**TASK REQUIREMENTS:** Every single entry that follows must be copied exactly.

Saved entries:
******************************

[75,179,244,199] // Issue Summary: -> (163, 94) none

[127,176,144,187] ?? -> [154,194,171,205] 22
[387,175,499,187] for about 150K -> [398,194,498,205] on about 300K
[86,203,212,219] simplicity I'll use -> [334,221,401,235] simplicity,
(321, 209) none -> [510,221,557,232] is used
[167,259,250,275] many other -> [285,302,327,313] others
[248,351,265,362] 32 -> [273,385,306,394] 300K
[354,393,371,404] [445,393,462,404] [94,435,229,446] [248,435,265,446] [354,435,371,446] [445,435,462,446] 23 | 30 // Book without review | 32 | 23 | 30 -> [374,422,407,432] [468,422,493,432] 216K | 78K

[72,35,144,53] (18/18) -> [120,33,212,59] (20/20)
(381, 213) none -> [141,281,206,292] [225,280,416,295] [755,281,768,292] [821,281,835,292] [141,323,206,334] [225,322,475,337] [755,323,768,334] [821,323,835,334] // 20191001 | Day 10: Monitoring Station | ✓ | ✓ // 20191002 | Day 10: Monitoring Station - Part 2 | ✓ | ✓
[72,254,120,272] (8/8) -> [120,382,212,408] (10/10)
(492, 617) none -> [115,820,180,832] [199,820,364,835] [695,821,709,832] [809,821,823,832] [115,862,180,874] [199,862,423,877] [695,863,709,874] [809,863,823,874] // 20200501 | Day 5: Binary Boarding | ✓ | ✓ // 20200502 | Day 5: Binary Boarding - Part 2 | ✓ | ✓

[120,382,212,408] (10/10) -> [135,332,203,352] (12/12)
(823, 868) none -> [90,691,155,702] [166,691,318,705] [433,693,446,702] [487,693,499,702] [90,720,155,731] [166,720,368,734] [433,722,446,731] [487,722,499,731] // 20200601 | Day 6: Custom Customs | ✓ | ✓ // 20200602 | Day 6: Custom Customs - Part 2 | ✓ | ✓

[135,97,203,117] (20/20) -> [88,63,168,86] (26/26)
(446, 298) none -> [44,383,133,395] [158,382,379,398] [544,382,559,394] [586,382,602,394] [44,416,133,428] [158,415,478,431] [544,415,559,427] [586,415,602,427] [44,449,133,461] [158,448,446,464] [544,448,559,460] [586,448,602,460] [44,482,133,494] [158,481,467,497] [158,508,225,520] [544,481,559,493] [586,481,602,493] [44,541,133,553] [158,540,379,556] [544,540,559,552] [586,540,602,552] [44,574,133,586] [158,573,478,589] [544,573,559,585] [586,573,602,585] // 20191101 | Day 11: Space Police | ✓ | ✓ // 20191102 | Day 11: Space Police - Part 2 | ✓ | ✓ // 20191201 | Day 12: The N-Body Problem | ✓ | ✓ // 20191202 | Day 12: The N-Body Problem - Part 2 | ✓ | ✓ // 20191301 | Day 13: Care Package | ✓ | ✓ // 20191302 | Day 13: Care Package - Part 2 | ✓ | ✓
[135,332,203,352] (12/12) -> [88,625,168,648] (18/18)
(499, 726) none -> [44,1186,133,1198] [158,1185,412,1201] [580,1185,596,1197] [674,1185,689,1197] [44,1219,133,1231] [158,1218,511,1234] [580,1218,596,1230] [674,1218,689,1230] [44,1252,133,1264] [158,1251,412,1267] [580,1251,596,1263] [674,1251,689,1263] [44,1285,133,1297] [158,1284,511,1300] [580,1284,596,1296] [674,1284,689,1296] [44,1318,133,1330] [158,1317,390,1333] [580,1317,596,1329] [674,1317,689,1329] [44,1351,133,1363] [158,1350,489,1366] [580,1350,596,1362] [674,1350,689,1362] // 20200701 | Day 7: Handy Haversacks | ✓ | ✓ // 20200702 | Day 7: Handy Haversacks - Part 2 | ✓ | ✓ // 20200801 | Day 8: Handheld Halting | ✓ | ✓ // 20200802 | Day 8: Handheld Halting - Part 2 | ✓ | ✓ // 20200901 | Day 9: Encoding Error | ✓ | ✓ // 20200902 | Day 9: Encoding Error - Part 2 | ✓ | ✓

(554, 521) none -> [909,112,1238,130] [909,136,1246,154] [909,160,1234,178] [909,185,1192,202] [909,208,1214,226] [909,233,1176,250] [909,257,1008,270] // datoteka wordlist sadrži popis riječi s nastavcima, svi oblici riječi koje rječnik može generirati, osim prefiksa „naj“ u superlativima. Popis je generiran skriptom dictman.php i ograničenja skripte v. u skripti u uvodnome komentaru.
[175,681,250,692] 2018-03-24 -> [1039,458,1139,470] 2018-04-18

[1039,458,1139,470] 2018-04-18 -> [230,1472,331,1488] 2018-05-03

******************************

**SOLUTION FOR THIS EXERCISE:**
[75,179,244,199] // Issue Summary: -> (163, 94) none

[127,176,144,187] ?? -> [154,194,171,205] 22
[387,175,499,187] for about 150K -> [398,194,498,205] on about 300K
[86,203,212,219] simplicity I'll use -> [334,221,401,235] simplicity,
(321, 209) none -> [510,221,557,232] is used
[167,259,250,275] many other -> [285,302,327,313] others
[248,351,265,362] 32 -> [273,385,306,394] 300K
[354,393,371,404] [445,393,462,404] [94,435,229,446] [248,435,265,446] [354,435,371,446] [445,435,462,446] 23 | 30 // Book without review | 32 | 23 | 30 -> [374,422,407,432] [468,422,493,432] 216K | 78K

[72,35,144,53] (18/18) -> [120,33,212,59] (20/20)
(381, 213) none -> [141,281,206,292] [225,280,416,295] [755,281,768,292] [821,281,835,292] [141,323,206,334] [225,322,475,337] [755,323,768,334] [821,323,835,334] // 20191001 | Day 10: Monitoring Station | ✓ | ✓ // 20191002 | Day 10: Monitoring Station - Part 2 | ✓ | ✓
[72,254,120,272] (8/8) -> [120,382,212,408] (10/10)
(492, 617) none -> [115,820,180,832] [199,820,364,835] [695,821,709,832] [809,821,823,832] [115,862,180,874] [199,862,423,877] [695,863,709,874] [809,863,823,874] // 20200501 | Day 5: Binary Boarding | ✓ | ✓ // 20200502 | Day 5: Binary Boarding - Part 2 | ✓ | ✓

[120,382,212,408] (10/10) -> [135,332,203,352] (12/12)
(823, 868) none -> [90,691,155,702] [166,691,318,705] [433,693,446,702] [487,693,499,702] [90,720,155,731] [166,720,368,734] [433,722,446,731] [487,722,499,731] // 20200601 | Day 6: Custom Customs | ✓ | ✓ // 20200602 | Day 6: Custom Customs - Part 2 | ✓ | ✓

[135,97,203,117] (20/20) -> [88,63,168,86] (26/26)
(446, 298) none -> [44,383,133,395] [158,382,379,398] [544,382,559,394] [586,382,602,394] [44,416,133,428] [158,415,478,431] [544,415,559,427] [586,415,602,427] [44,449,133,461] [158,448,446,464] [544,448,559,460] [586,448,602,460] [44,482,133,494] [158,481,467,497] [158,508,225,520] [544,481,559,493] [586,481,602,493] [44,541,133,553] [158,540,379,556] [544,540,559,552] [586,540,602,552] [44,574,133,586] [158,573,478,589] [544,573,559,585] [586,573,602,585] // 20191101 | Day 11: Space Police | ✓ | ✓ // 20191102 | Day 11: Space Police - Part 2 | ✓ | ✓ // 20191201 | Day 12: The N-Body Problem | ✓ | ✓ // 20191202 | Day 12: The N-Body Problem - Part 2 | ✓ | ✓ // 20191301 | Day 13: Care Package | ✓ | ✓ // 20191302 | Day 13: Care Package - Part 2 | ✓ | ✓
[135,332,203,352] (12/12) -> [88,625,168,648] (18/18)
(499, 726) none -> [44,1186,133,1198] [158,1185,412,1201] [580,1185,596,1197] [674,1185,689,1197] [44,1219,133,1231] [158,1218,511,1234] [580,1218,596,1230] [674,1218,689,1230] [44,1252,133,1264] [158,1251,412,1267] [580,1251,596,1263] [674,1251,689,1263] [44,1285,133,1297] [158,1284,511,1300] [580,1284,596,1296] [674,1284,689,1296] [44,1318,133,1330] [158,1317,390,1333] [580,1317,596,1329] [674,1317,689,1329] [44,1351,133,1363] [158,1350,489,1366] [580,1350,596,1362] [674,1350,689,1362] // 20200701 | Day 7: Handy Haversacks | ✓ | ✓ // 20200702 | Day 7: Handy Haversacks - Part 2 | ✓ | ✓ // 20200801 | Day 8: Handheld Halting | ✓ | ✓ // 20200802 | Day 8: Handheld Halting - Part 2 | ✓ | ✓ // 20200901 | Day 9: Encoding Error | ✓ | ✓ // 20200902 | Day 9: Encoding Error - Part 2 | ✓ | ✓

(554, 521) none -> [909,112,1238,130] [909,136,1246,154] [909,160,1234,178] [909,185,1192,202] [909,208,1214,226] [909,233,1176,250] [909,257,1008,270] // datoteka wordlist sadrži popis riječi s nastavcima, svi oblici riječi koje rječnik može generirati, osim prefiksa „naj“ u superlativima. Popis je generiran skriptom dictman.php i ograničenja skripte v. u skripti u uvodnome komentaru.
[175,681,250,692] 2018-03-24 -> [1039,458,1139,470] 2018-04-18

[1039,458,1139,470] 2018-04-18 -> [230,1472,331,1488] 2018-05-03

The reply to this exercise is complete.